── PROVIDED RECORDS

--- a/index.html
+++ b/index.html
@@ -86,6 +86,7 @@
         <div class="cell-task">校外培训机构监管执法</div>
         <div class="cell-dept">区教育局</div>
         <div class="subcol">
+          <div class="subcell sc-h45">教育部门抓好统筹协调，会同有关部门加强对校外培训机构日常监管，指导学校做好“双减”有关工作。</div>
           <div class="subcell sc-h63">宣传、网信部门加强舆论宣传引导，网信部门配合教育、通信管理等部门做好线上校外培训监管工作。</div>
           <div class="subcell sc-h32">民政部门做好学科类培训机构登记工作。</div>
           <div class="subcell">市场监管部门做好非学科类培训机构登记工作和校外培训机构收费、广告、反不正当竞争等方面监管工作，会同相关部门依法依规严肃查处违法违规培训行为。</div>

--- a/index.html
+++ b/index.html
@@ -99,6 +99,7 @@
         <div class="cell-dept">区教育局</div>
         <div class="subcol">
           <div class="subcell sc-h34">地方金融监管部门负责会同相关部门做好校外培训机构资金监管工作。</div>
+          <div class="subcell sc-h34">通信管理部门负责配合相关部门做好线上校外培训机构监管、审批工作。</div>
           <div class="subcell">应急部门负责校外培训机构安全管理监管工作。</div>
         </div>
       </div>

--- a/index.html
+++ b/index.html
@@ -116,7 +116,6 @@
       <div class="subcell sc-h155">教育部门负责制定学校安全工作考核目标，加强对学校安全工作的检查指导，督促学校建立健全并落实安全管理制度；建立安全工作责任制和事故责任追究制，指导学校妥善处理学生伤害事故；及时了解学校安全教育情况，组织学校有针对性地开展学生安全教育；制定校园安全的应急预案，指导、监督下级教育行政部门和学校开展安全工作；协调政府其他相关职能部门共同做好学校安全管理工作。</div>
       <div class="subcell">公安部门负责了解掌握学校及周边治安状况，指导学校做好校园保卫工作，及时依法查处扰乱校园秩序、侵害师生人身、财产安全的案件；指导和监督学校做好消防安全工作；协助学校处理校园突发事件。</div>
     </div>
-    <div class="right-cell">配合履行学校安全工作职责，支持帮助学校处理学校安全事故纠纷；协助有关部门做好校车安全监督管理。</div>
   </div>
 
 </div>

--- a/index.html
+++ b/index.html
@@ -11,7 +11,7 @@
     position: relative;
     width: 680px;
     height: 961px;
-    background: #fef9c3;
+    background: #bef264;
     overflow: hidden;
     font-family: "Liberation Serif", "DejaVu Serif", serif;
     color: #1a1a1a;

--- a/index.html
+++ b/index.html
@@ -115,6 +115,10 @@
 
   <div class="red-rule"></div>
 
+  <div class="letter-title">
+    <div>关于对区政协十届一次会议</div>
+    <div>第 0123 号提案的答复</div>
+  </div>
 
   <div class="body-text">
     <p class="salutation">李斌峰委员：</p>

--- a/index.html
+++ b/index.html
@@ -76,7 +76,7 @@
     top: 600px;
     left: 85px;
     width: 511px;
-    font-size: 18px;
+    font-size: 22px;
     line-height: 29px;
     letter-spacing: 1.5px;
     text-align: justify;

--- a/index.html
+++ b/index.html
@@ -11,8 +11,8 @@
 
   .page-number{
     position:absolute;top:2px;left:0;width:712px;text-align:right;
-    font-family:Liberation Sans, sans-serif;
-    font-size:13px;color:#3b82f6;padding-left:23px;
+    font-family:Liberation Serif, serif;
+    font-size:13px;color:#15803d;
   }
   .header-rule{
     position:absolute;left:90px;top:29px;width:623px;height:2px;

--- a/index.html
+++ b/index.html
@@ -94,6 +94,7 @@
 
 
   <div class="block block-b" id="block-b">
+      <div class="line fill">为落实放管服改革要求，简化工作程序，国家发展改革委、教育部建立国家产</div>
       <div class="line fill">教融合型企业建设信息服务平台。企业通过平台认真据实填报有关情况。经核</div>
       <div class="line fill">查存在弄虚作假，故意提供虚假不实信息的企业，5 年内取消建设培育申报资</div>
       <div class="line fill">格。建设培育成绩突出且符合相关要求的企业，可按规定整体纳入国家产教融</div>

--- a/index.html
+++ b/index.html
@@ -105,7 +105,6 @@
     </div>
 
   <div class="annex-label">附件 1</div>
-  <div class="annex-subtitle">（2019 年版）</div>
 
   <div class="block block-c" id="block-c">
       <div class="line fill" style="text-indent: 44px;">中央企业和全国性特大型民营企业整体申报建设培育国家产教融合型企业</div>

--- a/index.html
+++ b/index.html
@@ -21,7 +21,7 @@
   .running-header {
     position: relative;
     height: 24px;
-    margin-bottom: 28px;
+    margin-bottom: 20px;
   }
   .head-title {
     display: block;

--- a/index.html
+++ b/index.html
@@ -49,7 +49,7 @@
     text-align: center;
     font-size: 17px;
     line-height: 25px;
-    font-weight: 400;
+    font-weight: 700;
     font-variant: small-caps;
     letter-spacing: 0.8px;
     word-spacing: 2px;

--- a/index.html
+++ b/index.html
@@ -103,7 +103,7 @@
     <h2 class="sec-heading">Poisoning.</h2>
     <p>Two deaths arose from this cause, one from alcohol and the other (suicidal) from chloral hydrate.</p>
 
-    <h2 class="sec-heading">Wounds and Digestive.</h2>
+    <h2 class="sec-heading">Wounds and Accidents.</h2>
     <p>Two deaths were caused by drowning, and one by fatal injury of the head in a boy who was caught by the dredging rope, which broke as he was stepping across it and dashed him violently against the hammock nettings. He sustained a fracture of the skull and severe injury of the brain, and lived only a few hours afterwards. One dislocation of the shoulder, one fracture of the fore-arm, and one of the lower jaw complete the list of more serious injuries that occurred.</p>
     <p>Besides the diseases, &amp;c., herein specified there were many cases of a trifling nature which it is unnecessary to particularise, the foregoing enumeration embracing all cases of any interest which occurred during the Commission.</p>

────

WORK REQUEST
Read through the lines above and collect those that contain the string "background".

ANSWER BELOW
-    background: #fef9c3;
+    background: #bef264;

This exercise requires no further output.